Originally Posted by
Wes
The fact remains just as Tennessee showed, you're dealing with 18-21 year olds. Anything can happen. Let's stop acting like Illinois State was some terrible team. Technically, the numbers say they were a better team than the Techsters coming in to this game and as much as some of you like to act like the numbers don't matter, they do.
I'm not trying to get into a debate on this, but as someone who evaluates coaches for a living, how do you determine someone's lacking in X's and O's after watching them coach 1 game?
I've watched Spoon from when she coached in the ABA through these 11 games and she does not lack knowledge in the tactical parts of the game. She is a much better communicator of the X's and O's than many college coaches who've been doing this for years. You can tell this by the in-game adjustments she makes and how much more prepared this team has looked. You can also tell by the fact that she's not drawing up a play every single timeout which is usually a sign of an insecure coach who lacks preparation pre-game. When the game starts a coach should be 90% done with their job.
Just because a team loses a game doesn't mean a coach got outcoached. You get outcoached by not being prepared for the opponent's schemes, not making adjustments, poor clock management and not communicating with your players. Coaches are managers, not magicians. Tech missed shots and got beat on the defensive end. Can a coach hit shots or cut off the baseline from the bench?
You don't get a better sample of what someone is capable of than taking the same players and doing a complete 180 mid season.
It is far too easy to chalk up former players as "motivators" or "recruiters" as opposed to tacticians when they become coaches and dismiss the fact that they just might actually know what they're doing while the coach who was probably the last pick on the playground as a youngster is an intelligent X's and O's guru and film junkie. It's not like the extent of her coaching and preparation is deciding which ref to staredown, which direction to pace on the sideline and how to come across more "intense" when the camera pans to her.
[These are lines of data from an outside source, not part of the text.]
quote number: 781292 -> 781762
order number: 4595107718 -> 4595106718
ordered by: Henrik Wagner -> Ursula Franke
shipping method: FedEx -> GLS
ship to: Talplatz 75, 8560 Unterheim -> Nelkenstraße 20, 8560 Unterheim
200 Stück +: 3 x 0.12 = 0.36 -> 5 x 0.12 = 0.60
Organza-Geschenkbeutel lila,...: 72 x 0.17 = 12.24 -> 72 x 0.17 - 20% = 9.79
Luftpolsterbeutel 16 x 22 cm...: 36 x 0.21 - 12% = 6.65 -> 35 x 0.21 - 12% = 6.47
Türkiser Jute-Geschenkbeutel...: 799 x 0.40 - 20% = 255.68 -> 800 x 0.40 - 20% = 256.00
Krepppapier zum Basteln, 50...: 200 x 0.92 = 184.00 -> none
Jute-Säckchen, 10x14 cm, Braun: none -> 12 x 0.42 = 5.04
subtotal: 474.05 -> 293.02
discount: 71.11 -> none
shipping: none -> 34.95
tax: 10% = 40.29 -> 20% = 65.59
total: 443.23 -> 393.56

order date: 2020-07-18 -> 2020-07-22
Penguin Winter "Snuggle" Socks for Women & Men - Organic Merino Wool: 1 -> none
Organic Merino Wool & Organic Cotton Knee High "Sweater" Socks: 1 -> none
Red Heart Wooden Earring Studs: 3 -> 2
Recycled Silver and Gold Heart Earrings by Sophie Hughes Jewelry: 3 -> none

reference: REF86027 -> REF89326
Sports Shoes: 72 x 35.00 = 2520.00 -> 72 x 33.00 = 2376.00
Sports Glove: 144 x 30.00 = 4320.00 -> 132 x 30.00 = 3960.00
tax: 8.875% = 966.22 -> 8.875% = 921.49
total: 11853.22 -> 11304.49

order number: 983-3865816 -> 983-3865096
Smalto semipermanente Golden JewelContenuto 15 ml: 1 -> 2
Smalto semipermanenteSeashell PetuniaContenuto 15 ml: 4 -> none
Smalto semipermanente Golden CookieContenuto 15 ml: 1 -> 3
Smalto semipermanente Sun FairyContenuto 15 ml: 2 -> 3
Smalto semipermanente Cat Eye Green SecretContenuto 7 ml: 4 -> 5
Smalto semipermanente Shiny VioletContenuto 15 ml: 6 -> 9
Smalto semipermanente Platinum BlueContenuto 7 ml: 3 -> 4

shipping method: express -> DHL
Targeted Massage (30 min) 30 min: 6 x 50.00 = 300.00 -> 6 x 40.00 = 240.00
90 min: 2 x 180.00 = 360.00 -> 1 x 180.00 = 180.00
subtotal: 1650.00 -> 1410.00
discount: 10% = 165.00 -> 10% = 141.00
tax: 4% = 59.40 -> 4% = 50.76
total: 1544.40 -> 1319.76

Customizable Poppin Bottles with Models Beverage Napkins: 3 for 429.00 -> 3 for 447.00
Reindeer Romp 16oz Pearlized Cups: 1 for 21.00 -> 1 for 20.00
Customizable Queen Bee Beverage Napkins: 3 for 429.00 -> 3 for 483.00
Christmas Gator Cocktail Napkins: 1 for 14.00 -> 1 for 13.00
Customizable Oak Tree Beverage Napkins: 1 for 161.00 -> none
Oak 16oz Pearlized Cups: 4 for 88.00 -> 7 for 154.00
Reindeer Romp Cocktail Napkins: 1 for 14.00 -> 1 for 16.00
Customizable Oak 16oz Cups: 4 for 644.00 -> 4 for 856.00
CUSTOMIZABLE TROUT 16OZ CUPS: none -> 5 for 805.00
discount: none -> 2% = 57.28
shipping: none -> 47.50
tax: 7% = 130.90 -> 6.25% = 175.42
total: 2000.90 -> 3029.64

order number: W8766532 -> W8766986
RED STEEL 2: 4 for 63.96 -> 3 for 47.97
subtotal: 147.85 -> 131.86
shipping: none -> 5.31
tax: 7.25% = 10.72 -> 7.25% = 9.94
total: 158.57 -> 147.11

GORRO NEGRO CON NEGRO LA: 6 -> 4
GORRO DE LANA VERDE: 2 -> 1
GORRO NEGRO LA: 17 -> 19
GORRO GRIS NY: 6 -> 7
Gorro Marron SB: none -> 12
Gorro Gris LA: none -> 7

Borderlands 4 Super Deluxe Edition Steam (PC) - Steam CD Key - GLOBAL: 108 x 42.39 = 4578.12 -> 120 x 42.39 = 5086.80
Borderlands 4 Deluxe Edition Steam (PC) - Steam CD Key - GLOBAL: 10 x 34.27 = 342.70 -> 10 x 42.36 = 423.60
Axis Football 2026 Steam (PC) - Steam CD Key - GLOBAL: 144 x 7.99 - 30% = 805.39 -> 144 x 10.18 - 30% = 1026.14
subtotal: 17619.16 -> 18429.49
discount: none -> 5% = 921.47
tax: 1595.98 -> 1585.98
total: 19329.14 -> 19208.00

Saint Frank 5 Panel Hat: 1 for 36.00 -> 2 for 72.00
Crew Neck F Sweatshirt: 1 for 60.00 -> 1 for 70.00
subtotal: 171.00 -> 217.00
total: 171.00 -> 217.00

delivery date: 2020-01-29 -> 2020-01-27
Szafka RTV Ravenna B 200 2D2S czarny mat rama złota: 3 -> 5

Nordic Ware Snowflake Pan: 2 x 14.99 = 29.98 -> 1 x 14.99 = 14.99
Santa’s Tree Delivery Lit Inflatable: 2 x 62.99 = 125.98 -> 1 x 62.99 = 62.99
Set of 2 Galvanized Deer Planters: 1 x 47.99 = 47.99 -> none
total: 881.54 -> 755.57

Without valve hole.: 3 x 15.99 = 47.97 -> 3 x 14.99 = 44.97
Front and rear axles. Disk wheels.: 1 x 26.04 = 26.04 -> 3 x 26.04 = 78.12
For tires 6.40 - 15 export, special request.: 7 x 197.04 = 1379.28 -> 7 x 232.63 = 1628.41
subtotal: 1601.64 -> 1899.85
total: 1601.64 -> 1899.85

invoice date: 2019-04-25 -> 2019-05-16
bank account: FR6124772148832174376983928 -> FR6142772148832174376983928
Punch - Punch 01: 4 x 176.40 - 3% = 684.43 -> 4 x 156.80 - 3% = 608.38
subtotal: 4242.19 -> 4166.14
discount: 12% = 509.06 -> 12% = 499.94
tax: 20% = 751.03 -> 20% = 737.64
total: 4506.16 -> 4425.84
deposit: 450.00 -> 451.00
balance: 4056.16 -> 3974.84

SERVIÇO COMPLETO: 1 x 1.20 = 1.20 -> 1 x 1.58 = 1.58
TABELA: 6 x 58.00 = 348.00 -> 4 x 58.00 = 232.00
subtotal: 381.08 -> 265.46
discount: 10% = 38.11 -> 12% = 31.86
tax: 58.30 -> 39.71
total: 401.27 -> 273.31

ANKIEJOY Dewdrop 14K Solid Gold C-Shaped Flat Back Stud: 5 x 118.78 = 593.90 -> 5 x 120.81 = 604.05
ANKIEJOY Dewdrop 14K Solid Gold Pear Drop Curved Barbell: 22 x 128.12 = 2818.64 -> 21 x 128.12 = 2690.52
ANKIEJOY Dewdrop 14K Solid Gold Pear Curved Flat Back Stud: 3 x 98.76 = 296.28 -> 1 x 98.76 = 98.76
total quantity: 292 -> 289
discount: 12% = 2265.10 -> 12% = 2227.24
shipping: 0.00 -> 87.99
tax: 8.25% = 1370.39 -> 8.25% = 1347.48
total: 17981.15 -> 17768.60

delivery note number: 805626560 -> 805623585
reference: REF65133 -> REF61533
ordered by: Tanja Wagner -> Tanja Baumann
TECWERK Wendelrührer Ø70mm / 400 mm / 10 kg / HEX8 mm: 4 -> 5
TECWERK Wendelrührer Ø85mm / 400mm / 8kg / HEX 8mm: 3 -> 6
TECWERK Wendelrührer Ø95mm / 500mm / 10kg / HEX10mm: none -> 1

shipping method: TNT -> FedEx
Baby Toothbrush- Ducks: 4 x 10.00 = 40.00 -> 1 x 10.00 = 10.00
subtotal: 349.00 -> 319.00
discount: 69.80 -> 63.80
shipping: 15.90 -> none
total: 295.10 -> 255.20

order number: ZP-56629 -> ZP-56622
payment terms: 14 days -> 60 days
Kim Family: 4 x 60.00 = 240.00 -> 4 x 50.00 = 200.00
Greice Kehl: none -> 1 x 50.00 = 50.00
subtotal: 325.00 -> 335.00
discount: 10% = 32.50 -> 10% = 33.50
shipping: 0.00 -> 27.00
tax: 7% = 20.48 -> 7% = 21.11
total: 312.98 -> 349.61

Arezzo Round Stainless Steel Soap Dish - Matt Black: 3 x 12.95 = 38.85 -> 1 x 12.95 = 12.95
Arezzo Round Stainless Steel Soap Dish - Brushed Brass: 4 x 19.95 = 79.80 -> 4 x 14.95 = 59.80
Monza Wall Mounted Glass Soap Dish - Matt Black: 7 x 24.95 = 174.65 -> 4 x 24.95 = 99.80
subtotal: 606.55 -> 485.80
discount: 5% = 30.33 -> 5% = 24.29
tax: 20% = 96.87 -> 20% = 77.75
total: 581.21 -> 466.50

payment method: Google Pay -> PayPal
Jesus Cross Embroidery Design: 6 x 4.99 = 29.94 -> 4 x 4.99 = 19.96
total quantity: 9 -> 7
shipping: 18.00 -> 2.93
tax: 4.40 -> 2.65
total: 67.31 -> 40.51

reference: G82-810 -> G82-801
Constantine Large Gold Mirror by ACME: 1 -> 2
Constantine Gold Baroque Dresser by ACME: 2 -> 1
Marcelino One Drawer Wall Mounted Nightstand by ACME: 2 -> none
Spoon doesn't need an X's and O's coach more than any other head coach does nor does she need to "translate being a coach on the floor to being a coach on the sideline" any better than she did during the 8 game winning streak. That's a fall back excuse that's far too convenient just because we're talking about a former player, not an honest evaluation of her abilities as a coach. Teams lose games sometimes. It's ok.
A true evaluation shows that Spoon's substitution patterns are too generous and a need to get on the same page as her point guard(s). Unless they're pressing, a 7-8 player rotation fits her scheme best. I also don't know whether or not it was a matter of using this as a learning experience for Bendolph but there were 3 times where she should have been taken out of the game for poor decision making.
What she needs is what Chris Daley is to Geno, what Mahorn is to Laimbeer, what Tex was to Phil Jackson, or what Jolette Law was to Vivian Stringer, someone to help cultivate a certain environment surrounding the program on and off the court and can handle working with such a dominant personality, not people in awe.